After news that the leader of LulzSec, Sabu, was busted and had been working as an informant to the FBI, commentary flowed freely. Some bloggers, like Panda Security's Luis Corrons, appeared over eager to denounce LulzSec and Anonymous. Rather than offer a more rational commentary with speculation, Corrons opted to insult Anonymous (site unavailable at time of posting) by claiming that without their leader, they would be relegated to annoying denial of service at best:
Really good news. I have just read that LulzSec members have been arrested and that their main head Sabu has been working as an informant for the FBI. It turns out he was arrested last year, and since then he has been working with Law Enforcement. As I said, really good news :) Will this mean the end of Anonymous? No. It will mean the end of LulzSec, but Anonymous existed before LulzSec and will continue existing. However we probably won't see any more hacks as the ones LulzSec had been perpetrating, and Anonymous will only use their known childish tactic of DDoS using their LOIC tool.

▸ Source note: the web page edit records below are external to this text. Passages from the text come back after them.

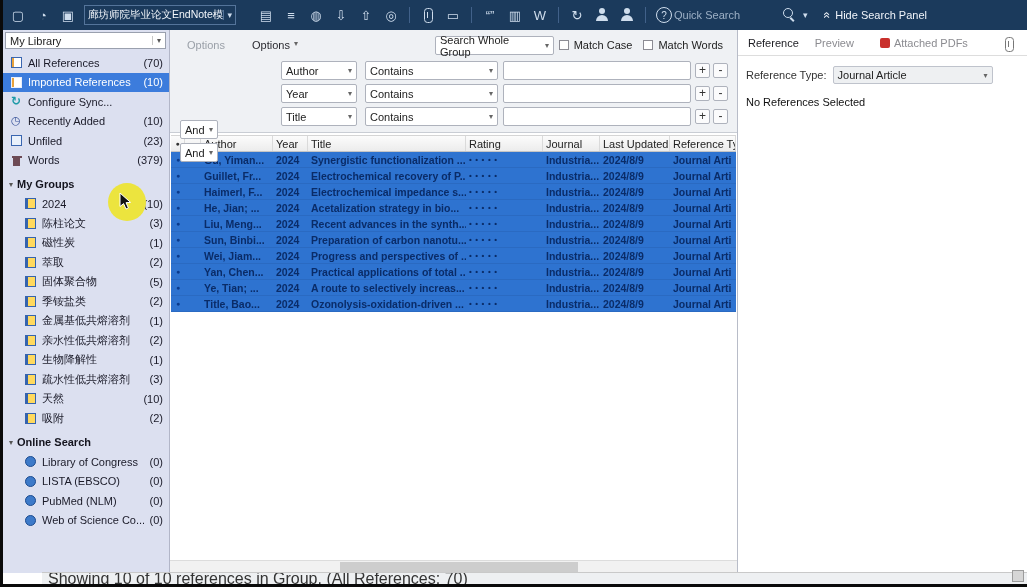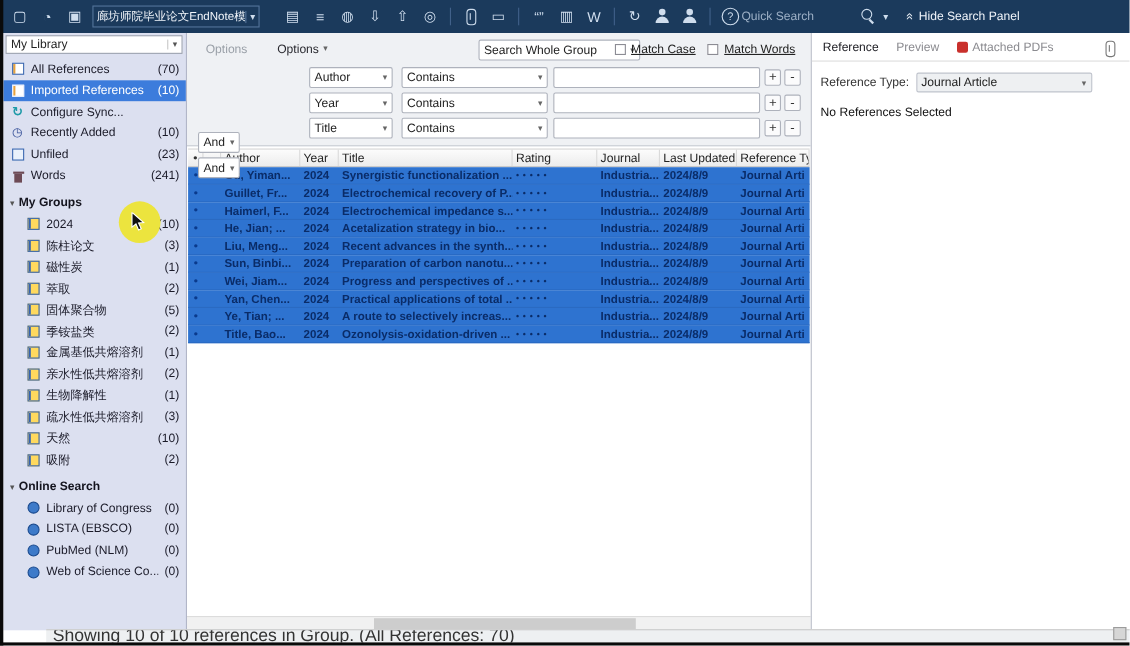--- a/index.html
+++ b/index.html
@@ -65,7 +65,7 @@
   .caret-sm { font-size:8px; color:#666; }
   .sel { background:#fff; border:1px solid #aeb2bc; border-radius:2px; height:19px; display:flex; align-items:center; padding:0 4px; color:#222; }
   .sel .sel-caret { margin-left:auto; font-size:8px; color:#666; padding-left:4px; }
-  .scope-select { position:absolute; left:265px; top:6px; width:147px; }
+  .scope-select { position:absolute; left:265px; top:6px; width:119px; }
   .match-box { position:absolute; right:8px; top:9px; display:flex; align-items:center; gap:5px; }
   .cb { width:10px; height:10px; background:#fff; border:1px solid #8c8c94; display:inline-block; }
   .cb-label { margin-right:6px; color:#222; white-space:nowrap;text-decoration:underline; }

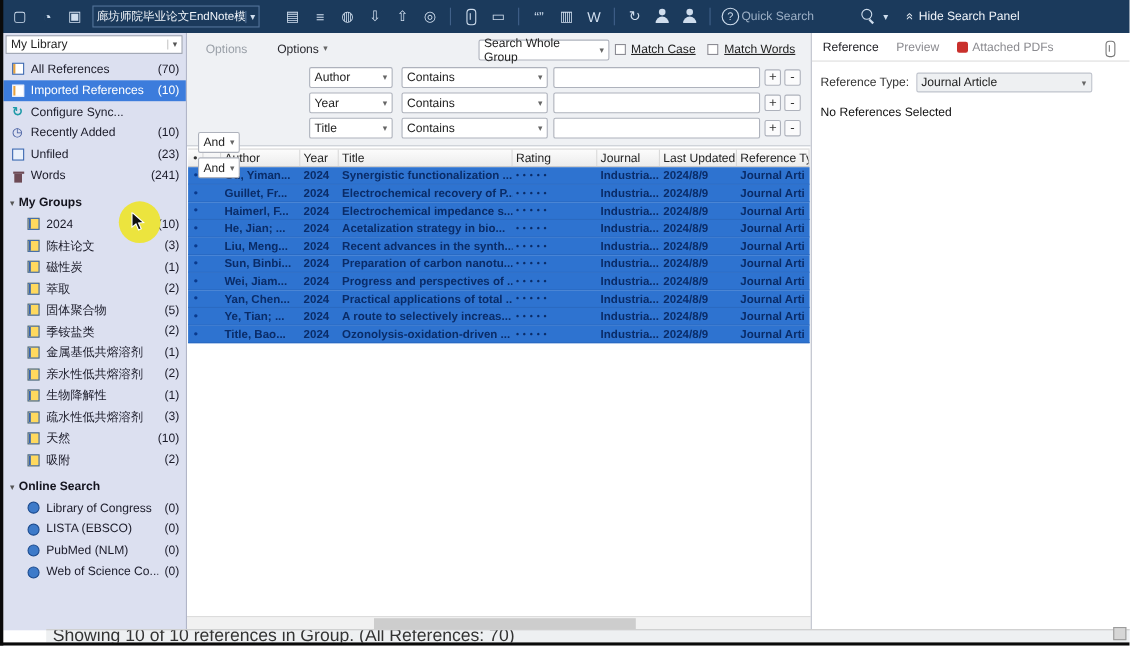--- a/index.html
+++ b/index.html
@@ -68,7 +68,7 @@
   .scope-select { position:absolute; left:265px; top:6px; width:119px; }
   .match-box { position:absolute; right:8px; top:9px; display:flex; align-items:center; gap:5px; }
   .cb { width:10px; height:10px; background:#fff; border:1px solid #8c8c94; display:inline-block; }
-  .cb-label { margin-right:6px; color:#222; white-space:nowrap;text-decoration:underline; }
+  .cb-label { margin-right:6px; color:#222; white-space:nowrap; }
   .srow { position:relative; height:23px; }
   .srow .connector { position:absolute; left:10px; top:1px; width:38px;margin-top:36px; }
   .srow .field { position:absolute; left:111px; top:1px; width:76px; }

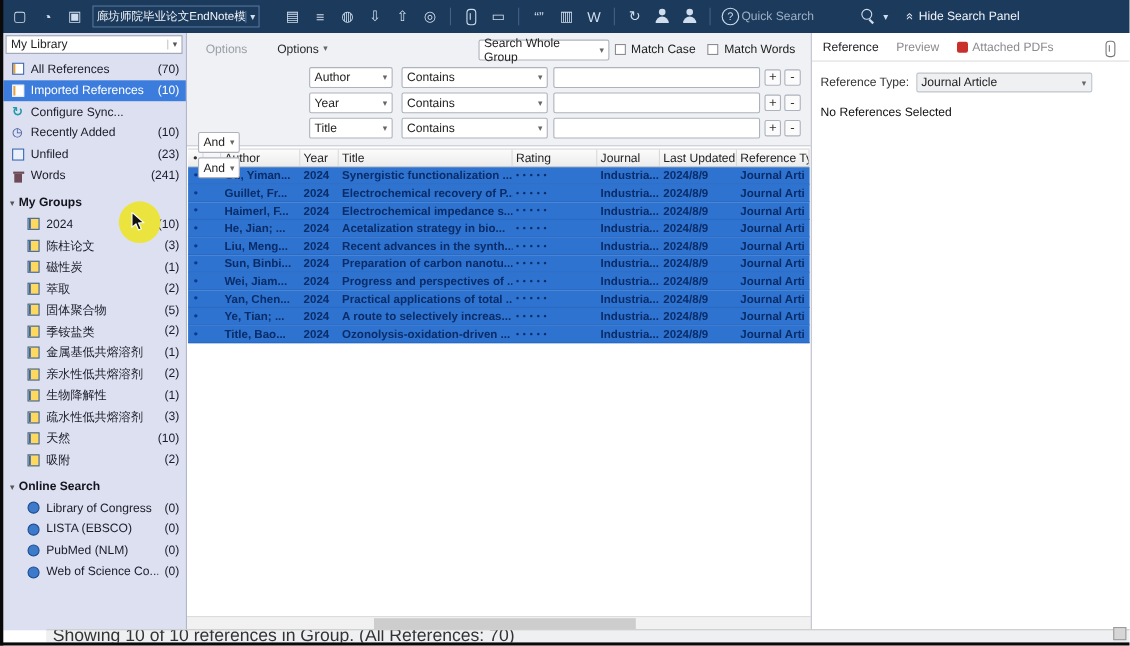--- a/index.html
+++ b/index.html
@@ -96,7 +96,7 @@
   .tabs { height:26px; display:flex; align-items:center; padding:0 10px 0 10px; gap:16px; border-bottom:1px solid #ddd; }
   .tab { color:#8b8b90; white-space:nowrap; }
   .tab.active { color:#1c1c22; }
-  .tab-pdfs { display:flex; align-items:center; gap:4px; color:#8b8b90; white-space:nowrap; }
+  .tab-pdfs { display:flex; align-items:center; gap:4px; color:#8b8b90; white-space:nowrap;margin-left:10px; }
   .pdf-ic { width:10px; height:10px; background:#c9302c; border-radius:2px; display:inline-block; }
   .tab-clip { margin-left:auto; width:18px; height:18px; position:relative; color:#777; }
   .rt-row { display:flex; align-items:center; padding:10px 8px 0 8px; gap:6px; color:#333; }

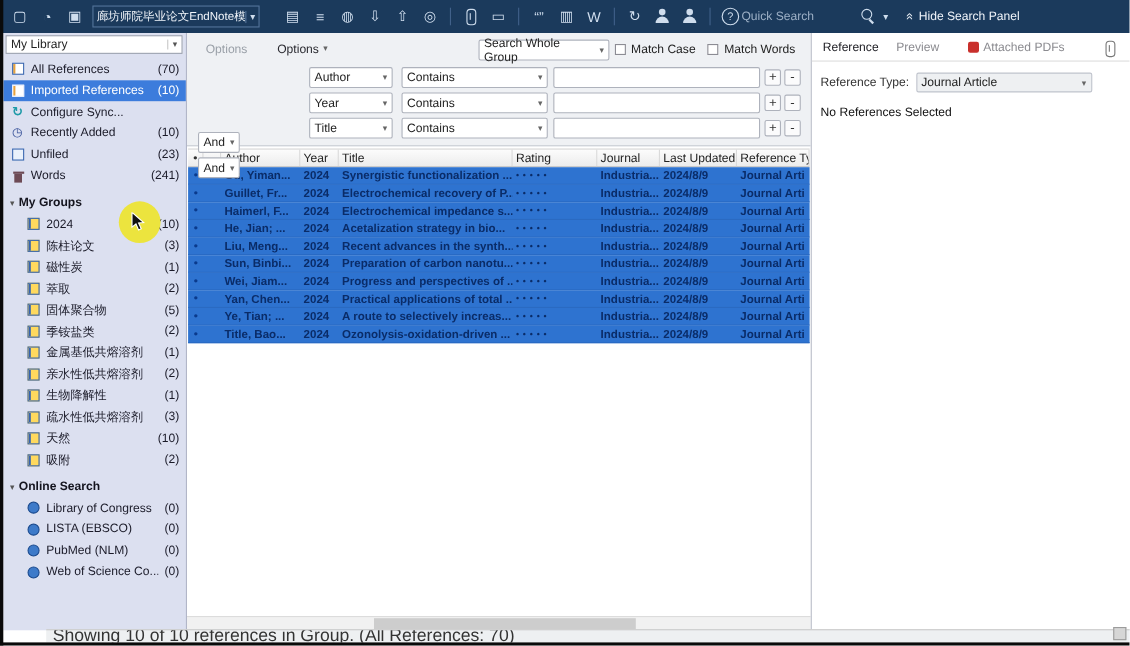--- a/index.html
+++ b/index.html
@@ -210,7 +210,7 @@
   <div class="srow-lib">
     <span class="sbi ic-trash"></span>
     <span class="lbl">Words</span>
-    <span class="cnt">(241)</span>
+    <span class="cnt">(379)</span>
   </div>
 
   <div class="sec-header">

Taunting a group like Anonymous, who has a clear history of hacking into networks without Sabu, is like sticking your penis into a hornet's nest, as Stephen Colbert once said. It was no surprise to many that shortly after this blog post, Anonymous compromised many of Panda Security's web sites and posted a message directed toward Sabu [1] [2]. A ZDnet article provides the full list of the 36 web sites that were compromised and replaced with the message.
Attrition.org was told of one of the sites very shortly after the defacement, so we tweeted about it and CC'd @PandaSecurity as a courtesy, in case they weren't aware. Shortly after, Panda replied to the tweet with a link and said "not our site". The link went to a Facebook post which is ironic enough. Claiming that websites on the pandasecurity.com domain are "not theirs", then using Facebook (also "not theirs") to refudiate the point is as absurd as it is dangerous:
Panda Security On March 6th the hacking group LulzSec, part of Anonymous, obtained access to a Panda Security webserver hosted outside of the Panda Security internal network. This server was used only for marketing campaigns and to host some of the company's blogs. Neither the main website www.pandasecurity.com nor www.cloudantivirus.com were affected in the attack. The attack did not breach Panda Security's internal network and neither source code, update servers nor customer data was accessed. The only information accessed was related to marketing campaigns such as landing pages and some obsolete credentials, including supposed credentials for employees that have not been working at Panda for over five years. We continue investigating the cause of the intrusion and will provide more details as soon as they become available. Meanwhile we assure all our customers and partners that none of their information has been compromised and that our products and services continue functioning as normal.
First, it doesn't matter if it wasn't part of your internal network, it was one of your web servers. 36 Panda Security owned domains were defaced, and they can only try to spin and backpedal, rather than focus on the integrity of their web sites (and response to the public). Claiming that no internal servers were breached that fast shows they are guessing, not summarizing a sufficient investigation. Second, using terms like "some obsolete credentials" for the 100+ email accounts stolen does not reassure anyone, as it speaks to the lack of basic security policy being followed within the company. Third, the defacement said that their flagship Antivirus product had been backdoored. Panda Security owes it to their customers to perform a diligent investigation to ensure that did not happen, rather than a quick denial that may or may not be true.
All around, Panda Security's handling of this incident has been dismal and an insult to the security community.